🤖 AI Summary
Existing photometric stereo methods suffer from insufficient multi-stage feature extraction and cross-stage interaction, leading to feature redundancy in complex regions (e.g., wrinkles and object boundaries) and limited normal estimation accuracy. To address this, we propose a multi-stage feature extraction and selective fusion framework: (1) a hierarchical feature extraction network that progressively enhances geometric detail representation; (2) a selective update mechanism to suppress redundant feature responses; and (3) a cross-stage feature fusion module enabling adaptive interaction between deep semantic and shallow-textural features.

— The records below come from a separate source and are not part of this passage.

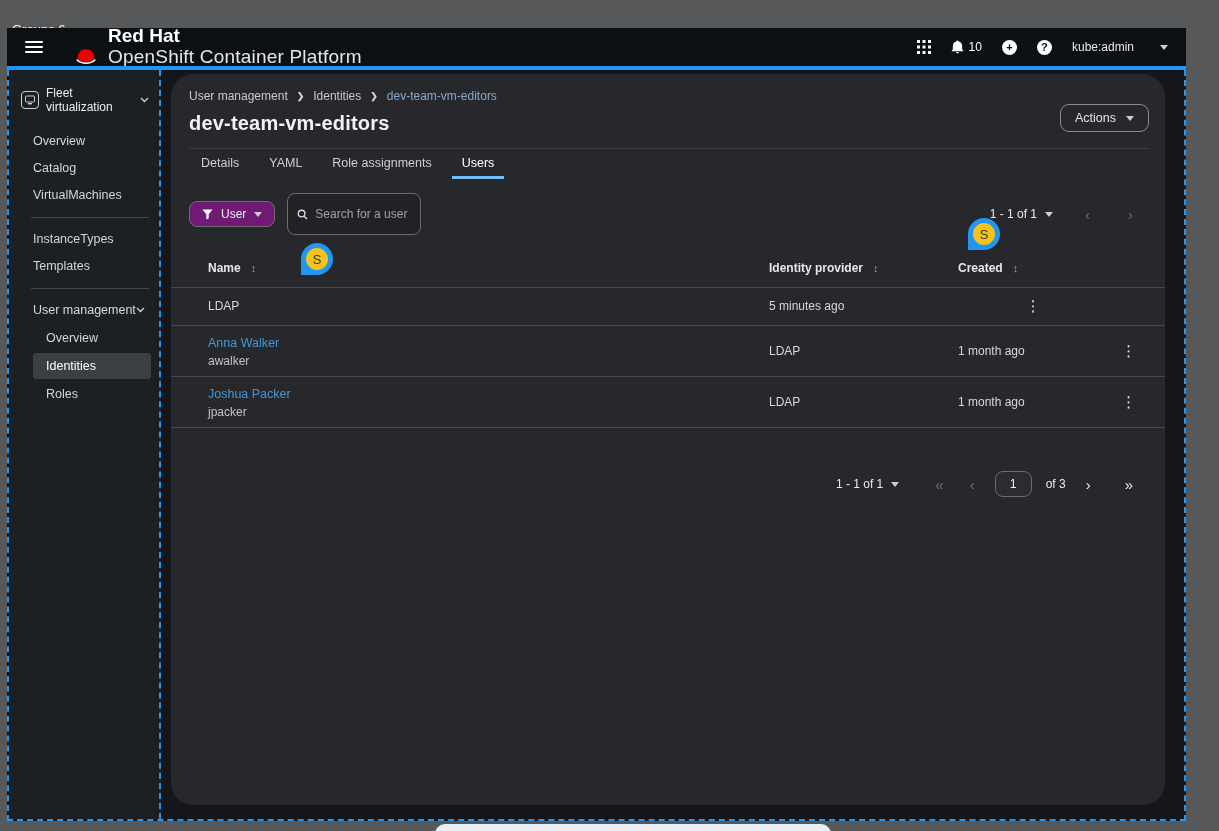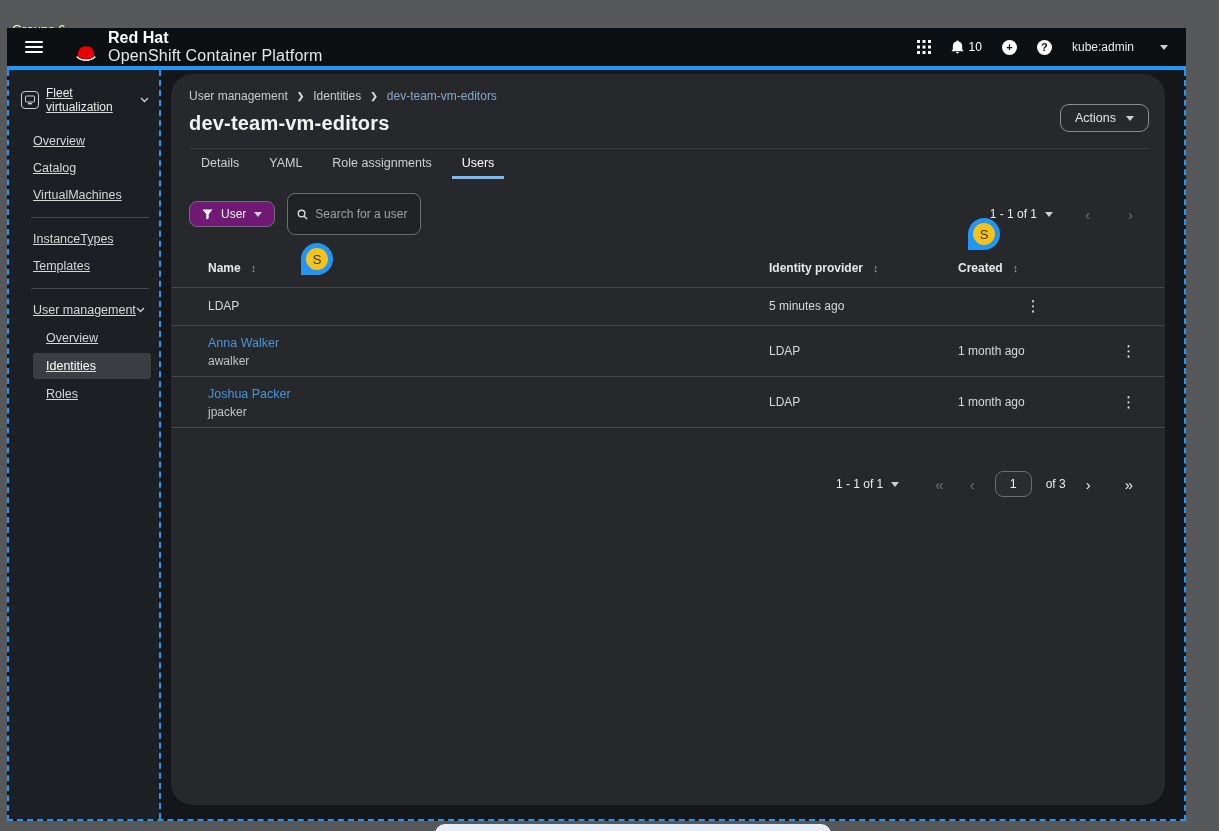--- a/index.html
+++ b/index.html
@@ -18,7 +18,7 @@
   .hamburger { width:18px; display:flex; flex-direction:column; gap:3px; cursor:pointer; }
   .hamburger span { display:block; height:2px; background:#fff; border-radius:1px; }
   .brand { display:flex; align-items:flex-end; gap:7px; margin-left:28px; }
-  .brand-text { line-height:1.1; font-size:16px; }
+  .brand-text { line-height:1.1; font-size:19px; }
   .brand-top { font-weight:bold; color:#fff; }
   .brand-bottom { color:#e6e6e6; font-weight:300; letter-spacing:.2px; }
   .mast-right { margin-left:auto; display:flex; align-items:center; gap:20px; }

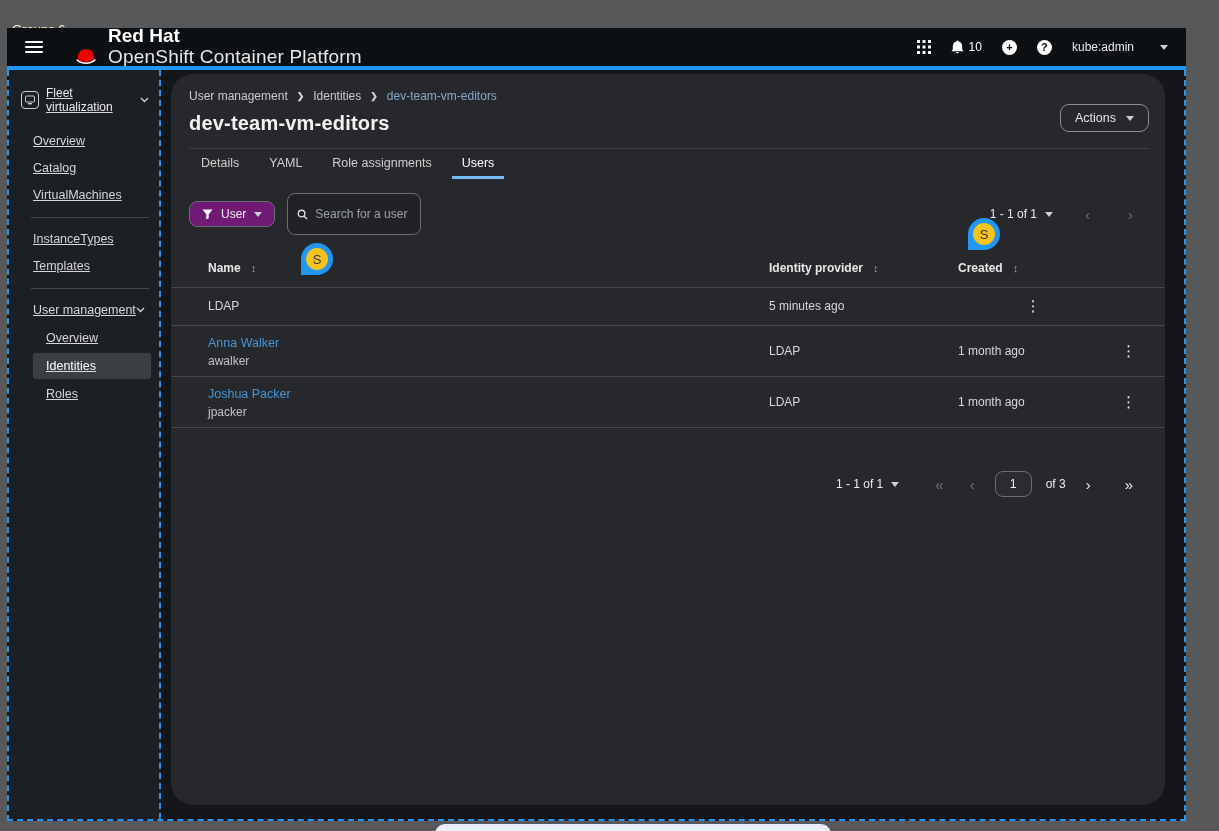--- a/index.html
+++ b/index.html
@@ -33,7 +33,7 @@
   .app-body { flex:1; display:flex; background:#141619; border-left:2px dashed #2196f3; border-right:2px dashed #2196f3; border-bottom:2px dashed #2196f3; min-height:0; }
 
   
-  .sidebar { width:152px; flex:0 0 auto; background:#1c1f24; border-right:2px dashed #2196f3; padding-top:16px; color:#d8d8d8; font-size:12.5px;text-decoration:underline; }
+  .sidebar { width:152px; flex:0 0 auto; background:#1c1f24; border-right:2px dashed #2196f3; padding-top:16px; color:#d8d8d8; font-size:12.5px; }
   .persp { display:flex; align-items:center; gap:7px; padding:0 10px 0 12px; margin-bottom:14px; cursor:pointer; }
   .persp-icon { width:18px; height:18px; border:1px solid #cfcfcf; border-radius:4px; display:flex; align-items:center; justify-content:center; flex:0 0 auto; }
   .persp-label { flex:1; color:#ececec; font-size:12px; }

Evaluated on the DiLiGenT benchmark, our method achieves significant improvements over state-of-the-art approaches, reducing mean angular error (MAE) by 12.3%. Notably, gains are most pronounced in high-curvature regions. This work establishes a more robust and fine-grained feature modeling paradigm for learning-based photometric stereo.
📝 Abstract
Photometric stereo is a technique aimed at determining surface normals through the utilization of shading cues derived from images taken under different lighting conditions. However, existing learning-based approaches often fail to accurately capture features at multiple stages and do not adequately promote interaction between these features. Consequently, these models tend to extract redundant features, especially in areas with intricate details such as wrinkles and edges. To tackle these issues, we propose MSF-Net, a novel framework for extracting information at multiple stages, paired with selective update strategy, aiming to extract high-quality feature information, which is critical for accurate normal construction. Additionally, we have developed a feature fusion module to improve the interplay among different features. Experimental results on the DiLiGenT benchmark show that our proposed MSF-Net significantly surpasses previous state-of-the-art methods in the accuracy of surface normal estimation.